Work required:
In how many lines of the data below does the word "shipping" appear? Reply with the number and nothing more.

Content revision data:
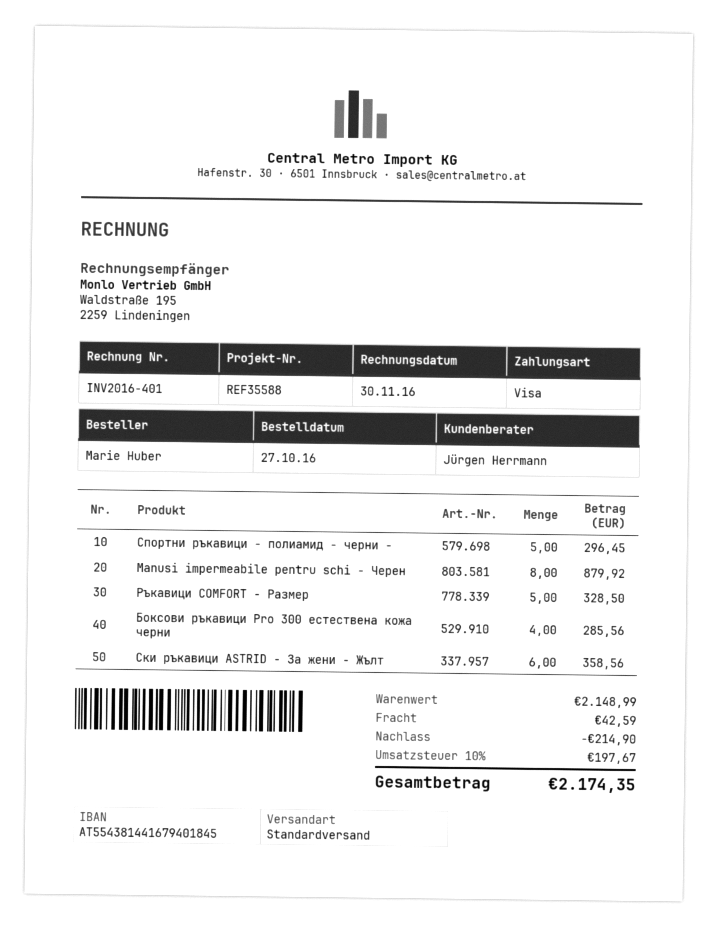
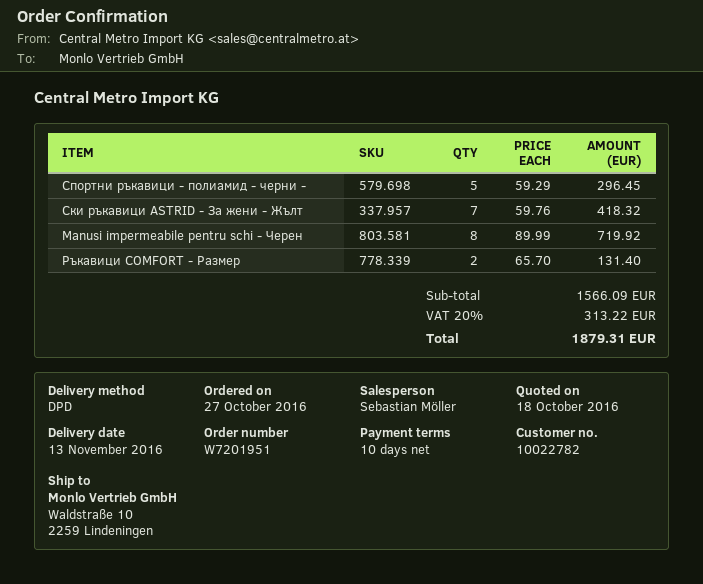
sales rep: Jürgen Herrmann -> Sebastian Möller
shipping method: standard -> DPD
Manusi impermeabile pentru schi - Черен: 8 for 879.92 -> 8 for 719.92
Ръкавици COMFORT - Размер: 5 for 328.50 -> 2 for 131.40
Боксови ръкавици Pro 300 естествена кожа черни: 4 for 285.56 -> none
Ски ръкавици ASTRID - За жени - Жълт: 6 for 358.56 -> 7 for 418.32
subtotal: 2148.99 -> 1566.09
discount: 214.90 -> none
shipping: 42.59 -> none
tax: 10% = 197.67 -> 20% = 313.22
total: 2174.35 -> 1879.31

Solution for this problem:
2